Read The Death Gods (A Shell Scott Mystery) Online
Authors: Richard S. Prather
Tags: #private detective, #private eye, #pulp fiction, #mystery series, #hard boiled, #mystery dectective, #pulp hero, #shell scott mystery, #richard s prather
I walked past the pair of
phone cubicles outside the lobby, and a considerably overweight
uniformed parking attendant, looking remarkably like a winged
creampuff in his glittery-pink coveralls, trotted up in front of
me, holding out one pudgy hand. I shook my head, continued on
toward the black-topped parking area, hearing the lad sniff behind
me.
So let him sniff. When I’m
alone, as when not escorting a famished lovely, I prefer to park
the Cadillac myself. Due to the nature of my work, I often have to
split in a hurry and therefore like to know exactly where my car is
and how to reach it without any delay.
But I was, unfortunately,
thinking less about that—the sometimes perilous nature of my
work—than about the lady I’d just left, about Dane, about soft
words spoken in a voice heated by a hot pink tongue and blistered
by provocative lips, about magnificent full breasts partially
revealed by the low-and-getting-lower neckline of a satiny green
dress, about a lovely face made almost unreal by great eyes of
emerald shadows.
And because I was, not for
the first time, dwelling overmuch on the implied promise of future
delights instead of what was happening right now, that
preoccupation came very close to getting me killed.
I saw the two men, one on
my right walking slowly between rows of parked cars and nearing the
rear of my Cad which was parked facing me as I approached, the
other leaning against the fender of a brown Mercedes-Benz sedan on
my left, twenty feet from the front of my Cad. But their presence,
even their movements, caused no ripple of alarm, no apprehension in
me. Not at first. They were just two men—both big, burly, wearing
dark suits—out here with me in the parking lot, but now moving
simultaneously toward the left side of my car, where in a few more
steps I would also be.
It was odd that they would
be walking toward each other, and toward the spot where I would
stand when I unlocked the driver’s-side door with the car keys
already in my hand. The quickening movement registered; I was aware
of it; but it was awareness without alarm. But suddenly that lack
of concern was gone.
I saw the flash of light,
metallic, glittering, a split-second of quicksilver brightness from
something low at the first man’s right side, something held there,
turning slightly in his hand.
I glanced at the other
guy, behind me and to my left—but moving more quickly now—and I
could clearly see the long-bladed knife in his hand, his left hand.

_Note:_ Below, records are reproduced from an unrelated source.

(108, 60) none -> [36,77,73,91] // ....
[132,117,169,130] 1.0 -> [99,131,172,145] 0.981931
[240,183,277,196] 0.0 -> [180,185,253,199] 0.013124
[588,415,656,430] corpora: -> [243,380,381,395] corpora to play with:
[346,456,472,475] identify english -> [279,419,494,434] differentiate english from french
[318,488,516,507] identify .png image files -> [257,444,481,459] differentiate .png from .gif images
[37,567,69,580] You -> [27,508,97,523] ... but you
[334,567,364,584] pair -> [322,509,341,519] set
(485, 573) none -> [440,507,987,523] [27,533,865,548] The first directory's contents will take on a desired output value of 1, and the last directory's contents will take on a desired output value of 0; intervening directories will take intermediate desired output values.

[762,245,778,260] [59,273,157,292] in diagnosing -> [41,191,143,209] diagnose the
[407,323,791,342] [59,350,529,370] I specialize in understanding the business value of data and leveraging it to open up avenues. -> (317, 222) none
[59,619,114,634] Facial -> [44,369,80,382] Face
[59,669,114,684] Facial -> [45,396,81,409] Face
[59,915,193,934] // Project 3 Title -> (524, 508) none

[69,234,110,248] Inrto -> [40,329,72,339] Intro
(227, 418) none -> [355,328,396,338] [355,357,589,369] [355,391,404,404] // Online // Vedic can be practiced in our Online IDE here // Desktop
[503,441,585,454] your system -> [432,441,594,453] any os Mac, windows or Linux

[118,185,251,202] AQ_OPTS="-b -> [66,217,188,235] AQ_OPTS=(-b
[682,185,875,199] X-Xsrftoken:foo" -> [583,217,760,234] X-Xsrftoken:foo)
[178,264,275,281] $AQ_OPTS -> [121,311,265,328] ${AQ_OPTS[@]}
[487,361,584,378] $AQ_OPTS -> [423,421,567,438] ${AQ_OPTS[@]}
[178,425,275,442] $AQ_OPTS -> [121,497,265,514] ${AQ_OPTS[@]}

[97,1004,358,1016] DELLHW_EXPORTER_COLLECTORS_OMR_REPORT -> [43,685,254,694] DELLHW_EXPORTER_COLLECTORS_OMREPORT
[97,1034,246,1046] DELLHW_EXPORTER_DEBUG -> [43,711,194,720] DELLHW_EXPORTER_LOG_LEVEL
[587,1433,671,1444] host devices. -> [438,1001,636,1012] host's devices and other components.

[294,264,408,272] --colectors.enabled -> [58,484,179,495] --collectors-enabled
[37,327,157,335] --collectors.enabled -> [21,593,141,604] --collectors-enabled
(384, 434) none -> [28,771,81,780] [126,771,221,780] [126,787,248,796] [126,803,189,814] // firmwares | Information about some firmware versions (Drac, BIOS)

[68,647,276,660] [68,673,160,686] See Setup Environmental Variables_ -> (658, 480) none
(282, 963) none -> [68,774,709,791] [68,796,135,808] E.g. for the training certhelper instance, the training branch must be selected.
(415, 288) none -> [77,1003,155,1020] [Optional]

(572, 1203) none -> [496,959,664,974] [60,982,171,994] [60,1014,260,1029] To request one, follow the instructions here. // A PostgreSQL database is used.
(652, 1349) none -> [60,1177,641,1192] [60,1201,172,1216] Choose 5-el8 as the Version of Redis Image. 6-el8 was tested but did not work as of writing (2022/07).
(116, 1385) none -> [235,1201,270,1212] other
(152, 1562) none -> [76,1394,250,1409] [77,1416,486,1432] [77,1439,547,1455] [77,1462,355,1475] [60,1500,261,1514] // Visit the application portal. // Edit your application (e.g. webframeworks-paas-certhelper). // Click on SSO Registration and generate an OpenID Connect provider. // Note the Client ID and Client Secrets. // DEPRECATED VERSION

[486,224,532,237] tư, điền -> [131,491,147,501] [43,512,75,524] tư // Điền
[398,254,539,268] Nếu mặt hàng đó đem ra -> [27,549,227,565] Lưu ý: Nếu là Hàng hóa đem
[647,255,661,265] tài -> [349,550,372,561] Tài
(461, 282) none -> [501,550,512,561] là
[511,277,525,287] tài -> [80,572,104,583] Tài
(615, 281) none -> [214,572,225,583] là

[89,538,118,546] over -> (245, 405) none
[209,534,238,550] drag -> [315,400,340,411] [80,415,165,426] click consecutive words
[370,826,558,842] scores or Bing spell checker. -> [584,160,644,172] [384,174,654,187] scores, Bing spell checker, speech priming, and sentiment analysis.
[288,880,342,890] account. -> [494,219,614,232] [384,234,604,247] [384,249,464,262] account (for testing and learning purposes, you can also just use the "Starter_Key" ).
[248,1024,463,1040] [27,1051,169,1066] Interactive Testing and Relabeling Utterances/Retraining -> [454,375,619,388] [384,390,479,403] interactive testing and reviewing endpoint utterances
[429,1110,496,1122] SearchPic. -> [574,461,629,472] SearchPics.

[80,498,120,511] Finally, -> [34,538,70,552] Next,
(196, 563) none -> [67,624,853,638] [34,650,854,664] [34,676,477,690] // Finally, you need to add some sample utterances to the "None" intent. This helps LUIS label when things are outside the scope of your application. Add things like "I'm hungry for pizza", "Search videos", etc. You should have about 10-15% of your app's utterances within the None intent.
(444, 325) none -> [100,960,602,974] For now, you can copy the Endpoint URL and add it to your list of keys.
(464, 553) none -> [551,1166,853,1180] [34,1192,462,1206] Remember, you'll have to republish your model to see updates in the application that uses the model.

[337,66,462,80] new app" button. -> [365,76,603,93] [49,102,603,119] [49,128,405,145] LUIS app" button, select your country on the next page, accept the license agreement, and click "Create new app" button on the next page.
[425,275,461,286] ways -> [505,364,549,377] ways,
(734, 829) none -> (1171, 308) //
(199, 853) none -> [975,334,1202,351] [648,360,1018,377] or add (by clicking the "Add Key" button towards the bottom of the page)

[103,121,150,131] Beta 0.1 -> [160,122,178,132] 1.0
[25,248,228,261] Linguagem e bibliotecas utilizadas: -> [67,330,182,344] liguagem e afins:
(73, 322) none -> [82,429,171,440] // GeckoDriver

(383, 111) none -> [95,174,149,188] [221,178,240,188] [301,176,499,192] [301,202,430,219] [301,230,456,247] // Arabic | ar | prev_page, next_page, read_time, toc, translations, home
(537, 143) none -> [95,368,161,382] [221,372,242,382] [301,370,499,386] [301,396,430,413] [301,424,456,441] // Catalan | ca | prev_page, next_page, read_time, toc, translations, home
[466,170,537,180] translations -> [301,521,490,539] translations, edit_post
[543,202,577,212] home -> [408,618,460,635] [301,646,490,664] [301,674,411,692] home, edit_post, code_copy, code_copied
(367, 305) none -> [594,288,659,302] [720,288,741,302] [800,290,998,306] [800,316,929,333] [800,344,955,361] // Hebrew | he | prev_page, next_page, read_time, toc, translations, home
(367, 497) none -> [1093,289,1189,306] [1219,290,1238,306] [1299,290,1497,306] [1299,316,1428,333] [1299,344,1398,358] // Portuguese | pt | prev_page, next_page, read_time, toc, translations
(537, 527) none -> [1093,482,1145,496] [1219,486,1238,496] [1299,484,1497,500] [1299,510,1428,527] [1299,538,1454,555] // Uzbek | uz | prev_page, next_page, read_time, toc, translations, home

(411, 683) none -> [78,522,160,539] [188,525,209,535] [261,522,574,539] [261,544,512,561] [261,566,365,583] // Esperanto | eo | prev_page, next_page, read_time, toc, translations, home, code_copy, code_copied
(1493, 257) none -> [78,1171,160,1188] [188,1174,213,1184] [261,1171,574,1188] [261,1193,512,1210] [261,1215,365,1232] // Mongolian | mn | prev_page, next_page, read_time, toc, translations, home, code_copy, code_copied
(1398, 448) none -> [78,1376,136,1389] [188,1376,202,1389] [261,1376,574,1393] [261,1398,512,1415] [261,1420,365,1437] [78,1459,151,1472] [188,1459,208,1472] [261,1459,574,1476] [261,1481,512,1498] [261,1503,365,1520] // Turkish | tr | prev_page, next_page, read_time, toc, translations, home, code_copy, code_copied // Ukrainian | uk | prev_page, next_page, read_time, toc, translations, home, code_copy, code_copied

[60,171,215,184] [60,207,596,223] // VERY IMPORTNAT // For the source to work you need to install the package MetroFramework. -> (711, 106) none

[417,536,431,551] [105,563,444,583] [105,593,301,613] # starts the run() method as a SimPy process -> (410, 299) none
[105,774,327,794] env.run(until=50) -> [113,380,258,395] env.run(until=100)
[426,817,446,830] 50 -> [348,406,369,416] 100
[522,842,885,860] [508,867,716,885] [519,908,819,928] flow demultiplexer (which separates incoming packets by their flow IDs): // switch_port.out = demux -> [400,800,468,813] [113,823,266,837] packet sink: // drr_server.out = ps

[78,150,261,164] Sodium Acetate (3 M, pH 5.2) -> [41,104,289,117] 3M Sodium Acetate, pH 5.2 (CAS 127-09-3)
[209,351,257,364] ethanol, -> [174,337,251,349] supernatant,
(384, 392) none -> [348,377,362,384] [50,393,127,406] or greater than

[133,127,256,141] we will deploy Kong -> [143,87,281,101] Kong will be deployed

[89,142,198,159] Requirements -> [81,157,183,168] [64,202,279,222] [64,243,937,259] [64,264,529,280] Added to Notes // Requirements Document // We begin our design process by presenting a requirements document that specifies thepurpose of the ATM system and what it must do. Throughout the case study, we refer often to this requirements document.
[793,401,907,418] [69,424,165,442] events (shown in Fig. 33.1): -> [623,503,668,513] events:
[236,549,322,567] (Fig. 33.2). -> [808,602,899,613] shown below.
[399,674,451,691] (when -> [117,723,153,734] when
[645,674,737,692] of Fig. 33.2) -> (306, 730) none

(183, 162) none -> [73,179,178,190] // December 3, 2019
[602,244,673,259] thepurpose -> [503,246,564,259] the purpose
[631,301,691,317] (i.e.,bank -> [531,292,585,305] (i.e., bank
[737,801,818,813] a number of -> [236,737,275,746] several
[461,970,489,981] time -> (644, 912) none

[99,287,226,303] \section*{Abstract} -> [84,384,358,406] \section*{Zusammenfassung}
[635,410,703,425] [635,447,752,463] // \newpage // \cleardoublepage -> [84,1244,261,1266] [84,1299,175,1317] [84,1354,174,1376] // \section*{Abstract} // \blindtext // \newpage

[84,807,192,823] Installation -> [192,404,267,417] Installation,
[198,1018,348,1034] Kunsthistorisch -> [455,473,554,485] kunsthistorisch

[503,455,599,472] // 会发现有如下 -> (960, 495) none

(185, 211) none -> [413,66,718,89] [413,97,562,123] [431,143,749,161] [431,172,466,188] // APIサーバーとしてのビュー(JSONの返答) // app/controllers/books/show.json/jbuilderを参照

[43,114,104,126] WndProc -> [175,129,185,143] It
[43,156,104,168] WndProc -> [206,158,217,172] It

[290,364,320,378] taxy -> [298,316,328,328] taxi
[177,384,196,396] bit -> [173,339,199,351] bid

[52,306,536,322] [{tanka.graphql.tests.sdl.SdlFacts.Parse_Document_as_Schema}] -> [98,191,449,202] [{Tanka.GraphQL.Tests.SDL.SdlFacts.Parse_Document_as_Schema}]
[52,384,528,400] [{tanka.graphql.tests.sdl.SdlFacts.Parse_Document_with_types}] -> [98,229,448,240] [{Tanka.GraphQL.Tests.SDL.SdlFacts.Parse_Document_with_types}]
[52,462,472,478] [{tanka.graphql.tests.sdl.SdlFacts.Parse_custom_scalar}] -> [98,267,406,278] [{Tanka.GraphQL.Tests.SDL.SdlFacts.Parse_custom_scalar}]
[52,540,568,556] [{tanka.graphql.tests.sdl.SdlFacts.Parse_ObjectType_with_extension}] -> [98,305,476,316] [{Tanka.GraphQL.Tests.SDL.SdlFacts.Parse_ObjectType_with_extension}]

Two men, two knives, an right-hander and a southpaw. As a licensed
P.I., I almost invariably carry my Colt .38 Special in its
clamshell holster at my left armpit, but it was in my hand now. I
didn’t consciously reach for the gun, it was just suddenly there,
solid in my right fist. I crouched low, knees bending, feeling the
first great liquid leap of my heart, the quick papery dryness of my
mouth, chilling of my skin in the warm October air.
The guy on my right was a
yard closer than the other man and I shot him twice, saw him
stagger as the hard flat blasts banged my ears. Then I was swinging
my upper body left, pulling my left leg around in a short arc and
hearing the shoe leather of my Cordovans scraping over the asphalt,
flipping the .38 toward the other man now looming close and above
me.
I was fast, but not fast
enough. The man’s left hand was a swift blur sweeping up toward my
chest. That long blade clicked with surprising loudness as it hit
my gun, yanking the Colt from my grip, and immediately after that I
felt, simultaneously, something like a solid blow against my upper
arm—not a slash or cut but a punch like a swung fist—and the man’s
heavy body slamming into me.
I managed to grab one of
his wrists and hang on, but then went down hard—we both did. I’d
been crouched low, and when the impact slammed me onto my back the
man rushing at me flipped over my sprawled bulk like a runner
hitting a two-foot-high fence. I heard his head hit with a solid
thunk followed by the softer slap-thud of his feet flailing the
asphalt.
I turned, got onto my
knees, planted one foot under me and pushed, punching my gun toward
him—or, rather, punching my empty fist. No gun. There was blood on
the back of my hand, welling from a cut atop my index finger where
the man’s knife had obviously sliced me. But the man himself
appeared to be only half conscious, barely moving—so that dull
thunking sound, like a cantaloupe falling onto the kitchen floor,
had indeed been the guy’s head smacking the blacktop.
He was prone, stretched
out facing toward me, one hand pushing against the blacktop feebly
and without noticeable result. So he was no real threat to me at
the moment. Still, I looked around, spotted my Colt .38 and picked
it up, and seriously considered shooting the sonofabitch anyway.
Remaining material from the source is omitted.